By Aziza Ahmed
When Black Lives Matters (BLM) activists say “I can’t breathe,” they are acknowledging that breathing is not simply biological — it is enabled or disabled by law and politics. They are right.
In fact, the legal and political environment shapes and legitimates the very tools we use to monitor our capacity to breathe.
The racial justice uprisings and the COVID-19 pandemic have inspired advocates, scholars, and researchers to examine the assumptions about race that have embedded themselves into these tools — the medical technologies we use to measure if, and how, a person is breathing and absorbing oxygen.
Early in the pandemic, attention turned to the pulse oximeter, which measures oxygen saturation.
A troubling finding began to receive more attention: the pulse oximeter measures oxygen saturation differently for people with darker skin colors. The implications for COVID (and beyond) were deeply concerning.
As a commentary in the New England Journal of Medicine highlighted, Black people had three times the frequency of occult hypoxemia that was not detected due to pulse oximetry. The authors of the study featured in the commentary suggested that this could place Black patients at an increased risk for hypoxemia (a below-normal level of oxygen in the blood).
Beyond the COVID-19 pandemic, this design flaw with pulse oximeters means that individuals monitoring their own health at home, or patients being monitored in hospitals, could be at risk of low oxygen.
Following the NEJM article, and pressure from Senate democrats, the U.S. Food and Drug Administration (FDA) issued a safety communication warning users of pulse oximeters of their potential inaccuracies. Researchers and advocates called for fixing the racial bias embedded in the technology itself. Actual change will only come, however, with sustained pressure and attention to the failures of the pulse oximeter.

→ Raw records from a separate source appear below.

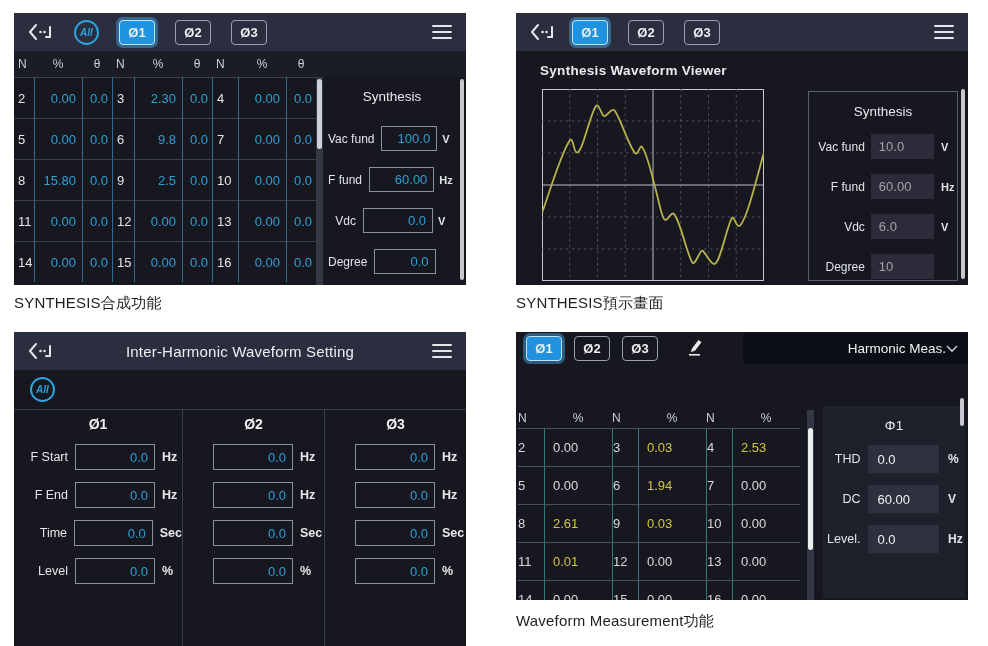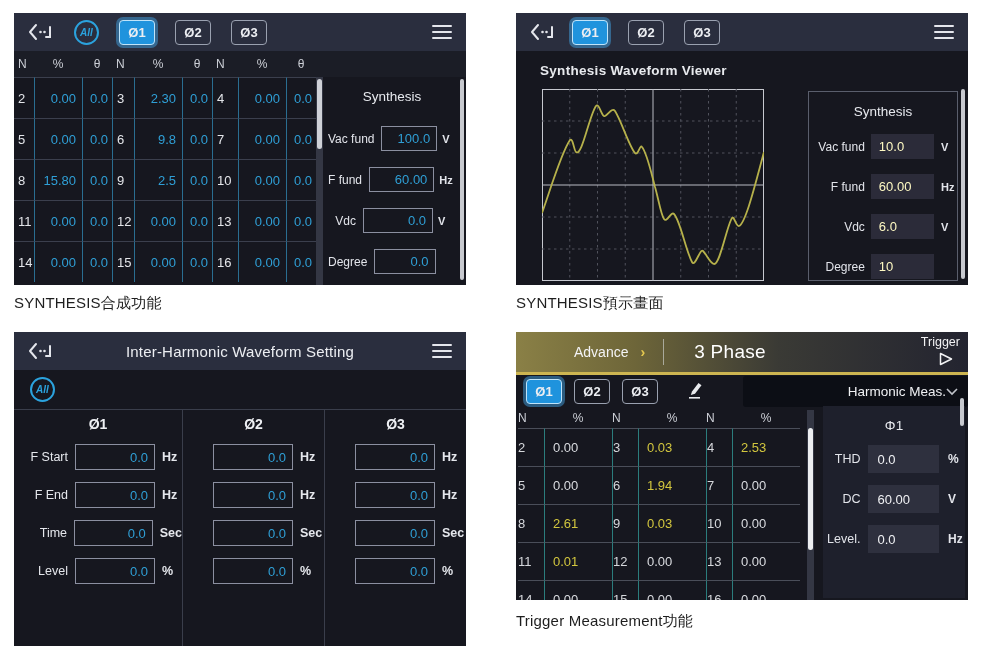--- a/index.html
+++ b/index.html
@@ -52,21 +52,21 @@
   .funit { width:18px; color:#e2e4ea; font-size:11px; font-weight:600; margin-left:5px; }
   .edgebar { position:absolute; width:4px; background:#c7c9cf; border-radius:2px; }
 
   
   #p2 .vtitle { position:absolute; left:24px; top:50px; color:#e8eaee; font-size:13.5px; font-weight:600; letter-spacing:.3px; }
   #p2 .plot { position:absolute; left:26px; top:76px; }
   #p2 .side { position:absolute; left:292px; top:78px; width:150px; height:190px; border:1px solid #5a5e6c; box-sizing:border-box; }
   #p2 .frow { margin-top:15px; justify-content:flex-start; padding-left:6px; }
   #p2 .flabel { width:56px; margin-right:6px; }
   .fbox2 { width:70px; height:25px; background:#2b2b39; display:flex; align-items:center; padding-left:8px;
-           color:#fef9c3; font-size:13px; box-sizing:border-box; }
+           color:#a3a3a3; font-size:13px; box-sizing:border-box; }
   #p2 .funit { margin-left:7px; }
 
   
   #p3 .ptitle { position:absolute; left:0; right:0; top:0; height:38px; display:flex; align-items:center; justify-content:center;
                 color:#eceef2; font-size:15px; letter-spacing:.2px; pointer-events:none; }
   #p3 .allrow { position:absolute; left:16px; top:45px; }
   #p3 .cols { position:absolute; left:0; right:0; top:77px; bottom:0; border-top:1px solid #3a3e4b;
               display:grid; grid-template-columns:168px 142px 142px; }
   #p3 .col { padding-top:6px; box-sizing:border-box; }
   #p3 .col + .col { border-left:1px solid #3a3e4b; }
@@ -392,32 +392,20 @@
         </div>
         <div class="irow">
           <span class="ibox">0.0</span>
           <span class="iunit">%</span>
         </div>
       </div>
     </div>
   </div>
 
   <div class="panel" id="p4">
-    <div class="goldbar">
-      <span class="adv">Advance</span>
-      <span class="advchev">›</span>
-      <span class="vdiv"></span>
-      <span class="mode">3 Phase</span>
-      <span class="trig">Trigger</span>
-      <span class="trigplay">
-        <svg width="16" height="14" viewBox="0 0 16 14">
-          <path d="M2.5 1.5 L13.5 7 L2.5 12.5 Z" fill="none" stroke="#f2f2f4" stroke-width="1.5" stroke-linejoin="round"></path>
-        </svg>
-      </span>
-    </div>
 
     <div class="tabrow">
       <div class="tab sel">Ø1</div>
       <div class="tab">Ø2</div>
       <div class="tab">Ø3</div>
       <span class="pencil">
         <svg width="22" height="20" viewBox="0 0 22 20">
           <path d="M8 11.5 L14.5 3 L17.5 5.3 L11 13.8 L6.8 15 Z" fill="#e9ebee"></path>
           <rect x="5" y="17" width="11" height="1.6" fill="#e9ebee"></rect>
         </svg>
@@ -502,14 +490,14 @@
         <span class="flabel">Level.</span>
         <span class="fbox4">0.0</span>
         <span class="funit">Hz</span>
       </div>
     </div>
     <div class="edgebar" style="right:4px; top:66px; height:28px;"></div>
   </div>
 
   <div class="caption" id="cap1">SYNTHESIS合成功能</div>
   <div class="caption" id="cap2">SYNTHESIS預示畫面</div>
-  <div class="caption" id="cap4">Trigger Measurement功能</div>
+  <div class="caption" id="cap4">Waveform Measurement功能</div>
 </div>
 
 </body></html>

This is not the first time that the technologies to help measure people breathe manifested health inequalities.
In her powerful book, Breathing Race into the Machine: The Surprising Career of the Spirometer from Plantation to Genetics, Lundy Braun, a historian of science, shows that even how we measure a breath — through a machine called a spirometer — has a racial bias.
She underscores the race “correction” built into the machine — one that suggests that Black people have lower lung capacity — as a manifestation of racial science. Thomas Jefferson, she writes, helped set this idea into motion when he wrote of “a difference of structure in the pulmonary apparatus” that may disable both inspiration and expiration in Black people. The lower lung functioning of Black people would become part of the logic justifying the racial superiority of Whites.
Perhaps most shockingly, the race correction still exists in the spirometer today. This tool is used to determine whether a person is deserving of health care after being exposed to toxins at work, and whether a person has asthma or not. The purportedly neutral scientific test will ensure that Black people will often fall objectively short of deserving necessary health care.
The COVID pandemic and the racial justice uprisings reveal to us that breathing is not simply biological. Our ability to breathe is shaped by the laws and politics that govern the use of technologies, and that validate racialized assumptions about people.
Law and public health scholars have developed many frames to begin to address the legal and social context that limits peoples’ ability to breathe and thrive, which results in health inequalities. Of these, the health justice framework aims to eliminate health disparities caused by discrimination and poverty. In its call to understand law and social context, a health justice framework makes room for identifying and considering the layered way race operates in the context of law, science, and medicine, with a view to eliminating health disparities these interactions produce. As the story of the pulse oximeter and lung spirometer teaches us, to remedy health inequalities requires an understanding of how ideas about race are embedded into the very instruments we use to measure and understand health outcomes. A health justice framework pushes us to take apart our assumptions, even those rooted in science and medicine.
Aziza Ahmed is a professor of law at University of California, Irvine School of Law.